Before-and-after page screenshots
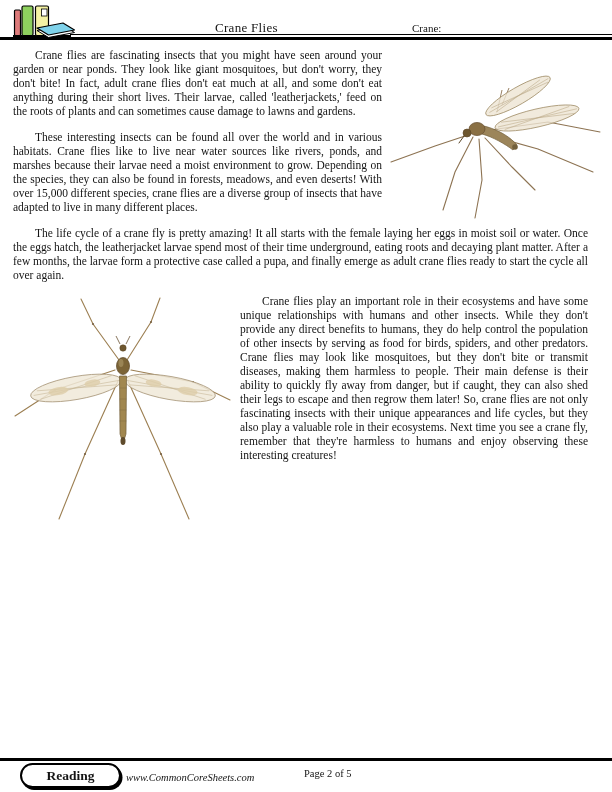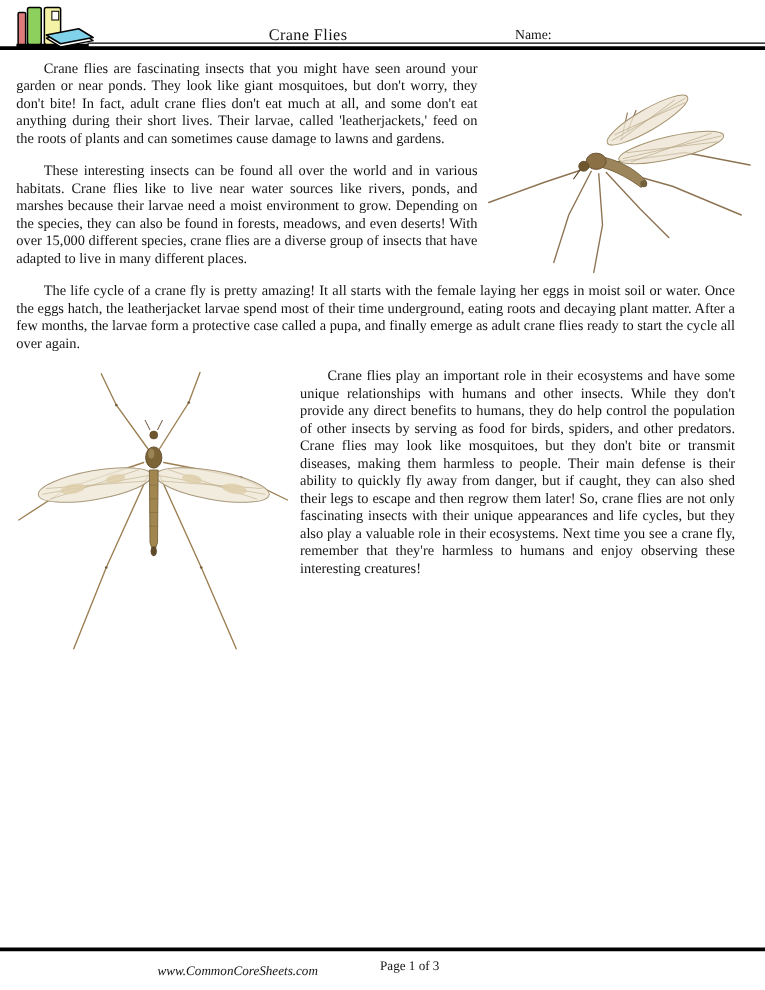--- a/index.html
+++ b/index.html
@@ -49,21 +49,21 @@
     <rect x="0" y="31.5" width="58" height="3.5" fill="#000"></rect>
     <rect x="1.5" y="6.5" width="6" height="25.5" rx="1" fill="#dd7b7b" stroke="#000" stroke-width="1.2"></rect>
     <rect x="9" y="2.5" width="11" height="29.5" rx="1.5" fill="#8ed05e" stroke="#000" stroke-width="1.2"></rect>
     <rect x="22.5" y="2.5" width="13" height="29.5" rx="1.5" fill="#f4f2a4" stroke="#000" stroke-width="1.2"></rect>
     <rect x="28.5" y="5.5" width="5.5" height="7" fill="#fff" stroke="#000" stroke-width="0.8"></rect>
     <polygon points="24,27 50,22 61.5,29 35.5,34" fill="#fff" stroke="#000" stroke-width="1" stroke-linejoin="round"></polygon>
     <polygon points="24,24.5 50,19.5 61.5,26.5 35.5,31.5" fill="#7fd2ea" stroke="#000" stroke-width="1.2" stroke-linejoin="round"></polygon>
   </svg>
 
   <div class="title">Crane Flies</div>
-  <div class="name-label">Name:</div>
+  <div class="name-label">Crane:</div>
 
   <div class="content">
 
     <div class="fig1">
       <svg width="219" height="175" viewBox="0 0 219 175" aria-hidden="true">
         <g stroke="#8d7352" stroke-width="1.1" fill="none" stroke-linecap="round">
           <path d="M86,84 L50,96 L6,112"></path>
           <path d="M88,87 L70,122 L58,160"></path>
           <path d="M94,89 L97,130 L90,168"></path>
           <path d="M100,88 L127,117 L150,140"></path>
@@ -125,16 +125,17 @@
         <path d="M106.5,92 h7 M106.5,103 h7 M106.5,114 h7 M106.5,125 h7" stroke="#73603c" stroke-width="0.5" stroke-opacity="0.7"></path>
         <ellipse cx="110" cy="145" rx="2.5" ry="4" fill="#5f4b2c"></ellipse>
       </svg>
     </div>
 
     <p>Crane flies play an important role in their ecosystems and have some unique relationships with humans and other insects. While they don't provide any direct benefits to humans, they do help control the population of other insects by serving as food for birds, spiders, and other predators. Crane flies may look like mosquitoes, but they don't bite or transmit diseases, making them harmless to people. Their main defense is their ability to quickly fly away from danger, but if caught, they can also shed their legs to escape and then regrow them later! So, crane flies are not only fascinating insects with their unique appearances and life cycles, but they also play a valuable role in their ecosystems. Next time you see a crane fly, remember that they're harmless to humans and enjoy observing these interesting creatures!</p>
     <div class="clear"></div>
   </div>
 
   <div class="ftr-rule"></div>
+  <div class="badge">Reading</div>
   <div class="website">www.CommonCoreSheets.com</div>
-  <div class="page-num">Page 1 of 3</div>
+  <div class="page-num">Page 2 of 5</div>
 
 </div>
 
 </body></html>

◆ Work instructions
Pictures aside, repeat every line of the data above exactly.

◆ Task output
--- a/index.html
+++ b/index.html
@@ -49,21 +49,21 @@
     <rect x="0" y="31.5" width="58" height="3.5" fill="#000"></rect>
     <rect x="1.5" y="6.5" width="6" height="25.5" rx="1" fill="#dd7b7b" stroke="#000" stroke-width="1.2"></rect>
     <rect x="9" y="2.5" width="11" height="29.5" rx="1.5" fill="#8ed05e" stroke="#000" stroke-width="1.2"></rect>
     <rect x="22.5" y="2.5" width="13" height="29.5" rx="1.5" fill="#f4f2a4" stroke="#000" stroke-width="1.2"></rect>
     <rect x="28.5" y="5.5" width="5.5" height="7" fill="#fff" stroke="#000" stroke-width="0.8"></rect>
     <polygon points="24,27 50,22 61.5,29 35.5,34" fill="#fff" stroke="#000" stroke-width="1" stroke-linejoin="round"></polygon>
     <polygon points="24,24.5 50,19.5 61.5,26.5 35.5,31.5" fill="#7fd2ea" stroke="#000" stroke-width="1.2" stroke-linejoin="round"></polygon>
   </svg>
 
   <div class="title">Crane Flies</div>
-  <div class="name-label">Name:</div>
+  <div class="name-label">Crane:</div>
 
   <div class="content">
 
     <div class="fig1">
       <svg width="219" height="175" viewBox="0 0 219 175" aria-hidden="true">
         <g stroke="#8d7352" stroke-width="1.1" fill="none" stroke-linecap="round">
           <path d="M86,84 L50,96 L6,112"></path>
           <path d="M88,87 L70,122 L58,160"></path>
           <path d="M94,89 L97,130 L90,168"></path>
           <path d="M100,88 L127,117 L150,140"></path>
@@ -125,16 +125,17 @@
         <path d="M106.5,92 h7 M106.5,103 h7 M106.5,114 h7 M106.5,125 h7" stroke="#73603c" stroke-width="0.5" stroke-opacity="0.7"></path>
         <ellipse cx="110" cy="145" rx="2.5" ry="4" fill="#5f4b2c"></ellipse>
       </svg>
     </div>
 
     <p>Crane flies play an important role in their ecosystems and have some unique relationships with humans and other insects. While they don't provide any direct benefits to humans, they do help control the population of other insects by serving as food for birds, spiders, and other predators. Crane flies may look like mosquitoes, but they don't bite or transmit diseases, making them harmless to people. Their main defense is their ability to quickly fly away from danger, but if caught, they can also shed their legs to escape and then regrow them later! So, crane flies are not only fascinating insects with their unique appearances and life cycles, but they also play a valuable role in their ecosystems. Next time you see a crane fly, remember that they're harmless to humans and enjoy observing these interesting creatures!</p>
     <div class="clear"></div>
   </div>
 
   <div class="ftr-rule"></div>
+  <div class="badge">Reading</div>
   <div class="website">www.CommonCoreSheets.com</div>
-  <div class="page-num">Page 1 of 3</div>
+  <div class="page-num">Page 2 of 5</div>
 
 </div>
 
 </body></html>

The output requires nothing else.